Michael Flynn lectures on need for more creative teaching of math

By Brianna Corcoran

While it is true there is only one right answer to every math problem, elementary school teacher and Presidential Award for Excellence in Mathematics Teaching winner Michael Flynn believes there is more than one way to solve it.

Courtesy jimmiehomeschoolmom/Flickr
Courtesy jimmiehomeschoolmom/Flickr

In a Science Technology Engineering and Math Talk (STEM) lecture titled “Breaking the Cycle of Mediocrity in Math Instruction,” Flynn explained on Tuesday night there is more than one way to teach math. In fact, there are two: routine exercise and adaptive expertise.

According to Flynn, routine expertise is a method where the students do math problems over and over until they have mastered a set routine, while adaptive expertise asks the students to solve a problem in different ways to find the way that works best for them.
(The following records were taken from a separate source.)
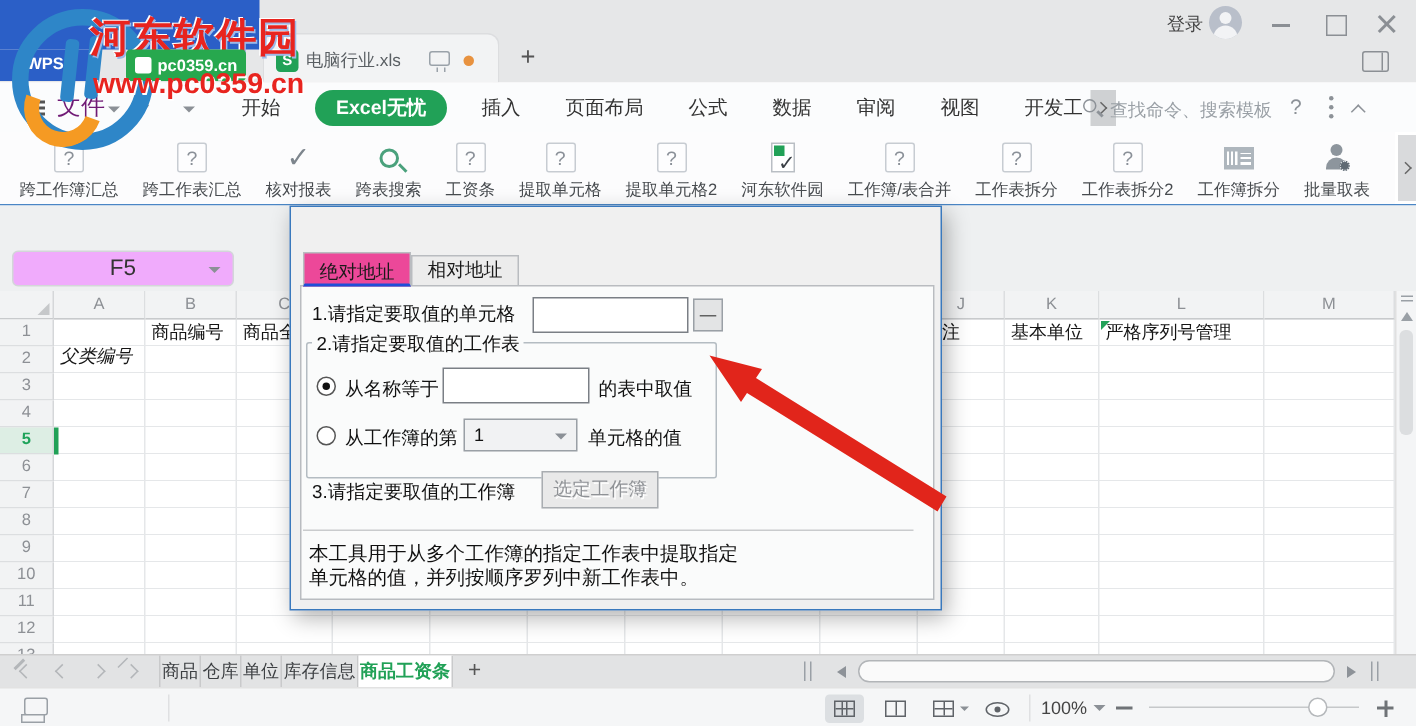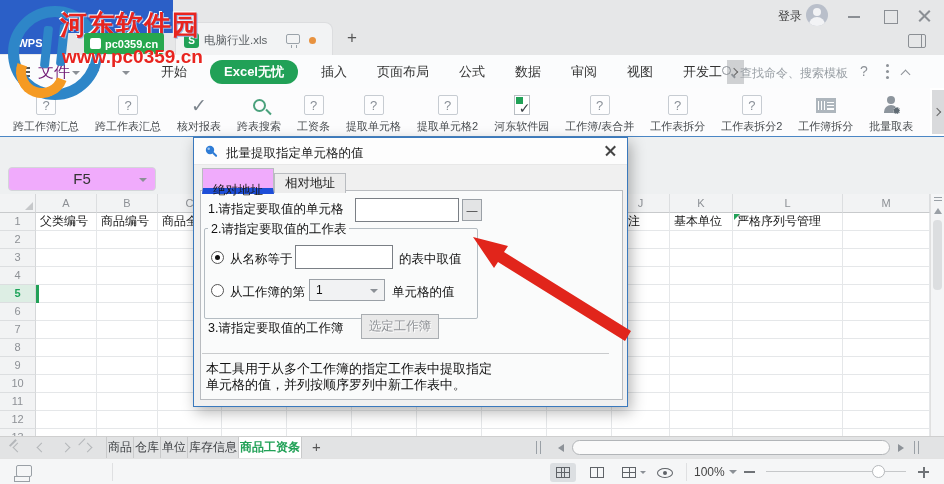--- a/index.html
+++ b/index.html
@@ -140,21 +140,21 @@
 
 .dialog{position:absolute;left:193px;top:137px;width:435px;height:270px;background:#f0f0f0;border:1px solid #3a79bd;box-shadow:3px 5px 14px rgba(0,0,0,.3);z-index:30}
 .dlg-title{position:absolute;left:0;top:0;width:100%;height:27px;background:#fdfdfd;border-bottom:1px solid #e8e8e8}
 .dlg-title-text{position:absolute;left:32px;top:7px;font-size:12.5px;color:#1a1a1a}
 .dlg-close{position:absolute;right:6px;top:3px;width:22px;height:20px}
 .dlg-close::before,.dlg-close::after{content:"";position:absolute;left:5px;top:9px;width:13px;height:1.5px;background:#444}
 .dlg-close::before{transform:rotate(45deg)}.dlg-close::after{transform:rotate(-45deg)}
 .pin{position:absolute;left:10px;top:6px;width:15px;height:15px}
 #dlg-tabs{position:absolute;left:8px;top:30px;display:flex;align-items:flex-end;z-index:2}
 .dlg-tab{font-size:12.5px;color:#1a1a1a;background:#ececec;border:1px solid #b9bcc0;border-bottom:none;padding:3px 10px 4px;height:20px;line-height:13px}
-.dlg-tab.active{background:#f0abfc;height:23px;padding-top:15px;margin-bottom:-1px;border-bottom:6px solid #1d4ed8}
+.dlg-tab.active{background:#ec4899;height:23px;padding-top:6px;margin-bottom:-1px;border-bottom:2px solid #1d4ed8}
 .dlg-page{position:absolute;left:6px;top:52px;width:423px;height:210px;background:#fafbfb;border:1px solid #b9bcc0}
 .dlg-label{position:absolute;font-size:12.5px;color:#111;white-space:nowrap}
 .dlg-input{position:absolute;background:#fff;border:1px solid #7a7f85}
 .picker-btn{position:absolute;left:268px;top:61px;width:20px;height:22px;background:#e3e4e5;border:1px solid #9aa0a6;text-align:center;line-height:20px;font-size:11px;color:#333}
 .groupbox{position:absolute;left:10px;top:90px;width:274px;height:91px;border:1px solid #b4bcc2;border-radius:2px}
 .group-label{position:absolute;left:14px;top:83px;background:#fafbfb;padding:0 3px;font-size:12.5px;color:#111;white-space:nowrap}
 .radio{position:absolute;width:13px;height:13px;border:1px solid #555;border-radius:50%;background:#fff}
 .radio.checked::after{content:"";position:absolute;left:3px;top:3px;width:5px;height:5px;border-radius:50%;background:#111}
 .combo{position:absolute;left:115px;top:141px;width:76px;height:22px;background:#f1f2f3;border:1px solid #9aa0a6}
 .combo-val{position:absolute;left:6px;top:3px;font-size:12px;color:#111}
@@ -333,21 +333,21 @@
         <div class="gcol" style="left: 186px; width: 65px;"></div>
         <div class="gcol" style="left: 251px; width: 65px;"></div>
         <div class="gcol" style="left: 316px; width: 65px;"></div>
         <div class="gcol" style="left: 381px; width: 65px;"></div>
         <div class="gcol" style="left: 446px; width: 65px;"></div>
         <div class="gcol" style="left: 511px; width: 65px;"></div>
         <div class="gcol" style="left: 576px; width: 58px;"></div>
         <div class="gcol" style="left: 634px; width: 63px;"></div>
         <div class="gcol" style="left: 697px; width: 110px;"></div>
         <div class="gcol" style="left: 807px; width: 87px;"></div>
-        <div class="gcell" style="left: 0px; top: 0px; width: 121px;">父类编号</div>
+        <div class="gcell" style="left: 0px; top: 16px; width: 121px; font-style: italic;">父类编号</div>
         <div class="gcell" style="left: 61px; top: 0px; width: 121px;">商品编号</div>
         <div class="gcell" style="left: 122px; top: 0px; width: 124px;">商品全名</div>
         <div class="gcell" style="left: 576px; top: 0px; width: 118px;">备注</div>
         <div class="gcell" style="left: 634px; top: 0px; width: 123px;">基本单位</div>
         <div class="gcell" style="left: 697px; top: 0px; width: 170px;">严格序列号管理</div>
         <div class="flag-tri" style="left: 698px; top: 1px;"></div>
       </div>
     <div class="vscroll">
       <i class="vs-split"></i>
       <i class="vs-up"></i>
@@ -421,29 +421,20 @@
     <div class="sb-div" style="left:686px"></div>
     <div class="zoom-label">100%</div>
     <i class="caret zoom-caret"></i>
     <div class="zoom-minus"></div>
     <div class="zoom-track"></div>
     <div class="zoom-knob"></div>
     <div class="zoom-plus"></div>
   </div>
 
   <div class="dialog">
-    <div class="dlg-title">
-      <svg class="pin" viewBox="0 0 15 15">
-          <circle cx="6" cy="6" r="4.2" fill="#2e7cd6"></circle>
-          <rect x="8.2" y="8.2" width="2" height="6" rx="1" transform="rotate(-45 9 9)" fill="#2e7cd6"></rect>
-          <circle cx="4.7" cy="4.7" r="1.3" fill="#9cc4ef"></circle>
-        </svg>
-      <span class="dlg-title-text">批量提取指定单元格的值</span>
-      <div class="dlg-close"></div>
-    </div>
     <div id="dlg-tabs">
         <div class="dlg-tab active">绝对地址</div>
         <div class="dlg-tab">相对地址</div>
       </div>
     <div class="dlg-page"></div>
     <div class="dlg-label" style="left:14px;top:63px">1.请指定要取值的单元格</div>
     <div class="dlg-input" style="left:161px;top:60px;width:104px;height:24px"></div>
     <div class="picker-btn">—</div>
     <div class="groupbox"></div>
     <div class="group-label">2.请指定要取值的工作表</div>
To illustrate the different methods, Flynn compared the two methods with driving into Boston, commenting, “being left alone in Boston, that’s how it feels to be lost in math.” According to Flynn, the routine expertise method is like making children memorize Mapquest directions into Boston. It forces them to focus on numbers and columns, but not the process that drives the student to the result. Also, there is no way to get the right answer except backtracking or asking for help according to Flynn.

On the other hand, the adaptive expertise method, according to Flynn, is like taking a day to drive around Boston with a person who knows the street layout well. Driving around with a person who knows the area well is the same as children creatively coming to solutions with the guidance of a teacher, said Flynn. “In doing that, I could figure out multiple ways to get to a location,” he said, “and that is what we want our kids to do in math.”

Flynn emphasized that it is essential for students to think creatively in math because it helps them identify the fastest way to get to the solution of the problem. He claimed that emphasizing the procedural knowledge of completing a math problem creates the illusion of understanding, which is why we are stuck in the same routine expertise method of teaching math, he said.

To change the way students are taught math, Flynn proposed that schools must stop changing the curriculum and books every three to five years because it takes a teacher three to five years to become accustomed to the entire content of the book.

To prove his point, Flynn shared his experience of attending a teaching conference, where a Pearson Textbook Company sales representative claimed to different groups of teachers that three different books, with different teaching methods, were the “best” book for students to learn from.

When Flynn questioned him, the representative said, “You’re in the business of educating children, we’re in the business of making money,” according to Flynn.

Flynn said that the textbook companies only want to make money off of the schools and schools need to stop debating what book is best for the students. He claimed that corporations are trying to make money and are negatively affecting the children’s lives.
Flynn said that the issue of what book to use is a “red herring.” Instead, schools need to invest in educating teachers about math methods that are more beneficial to students. He said that there should be programs and seminars that educate teachers and on different math methods. He stressed the need of administrators to recognize a good math class so that they can accurately judge a class when they sit in on one. He also wants colleges to teach education majors different math methods, because he believes that it will start the process of reforming how math is taught in schools.

Michael Flynn is an elementary school teacher in Southampton, MA, as well as a tutor and educational speaker. He spends his summers giving lectures on teaching math and interviewing other math teachers.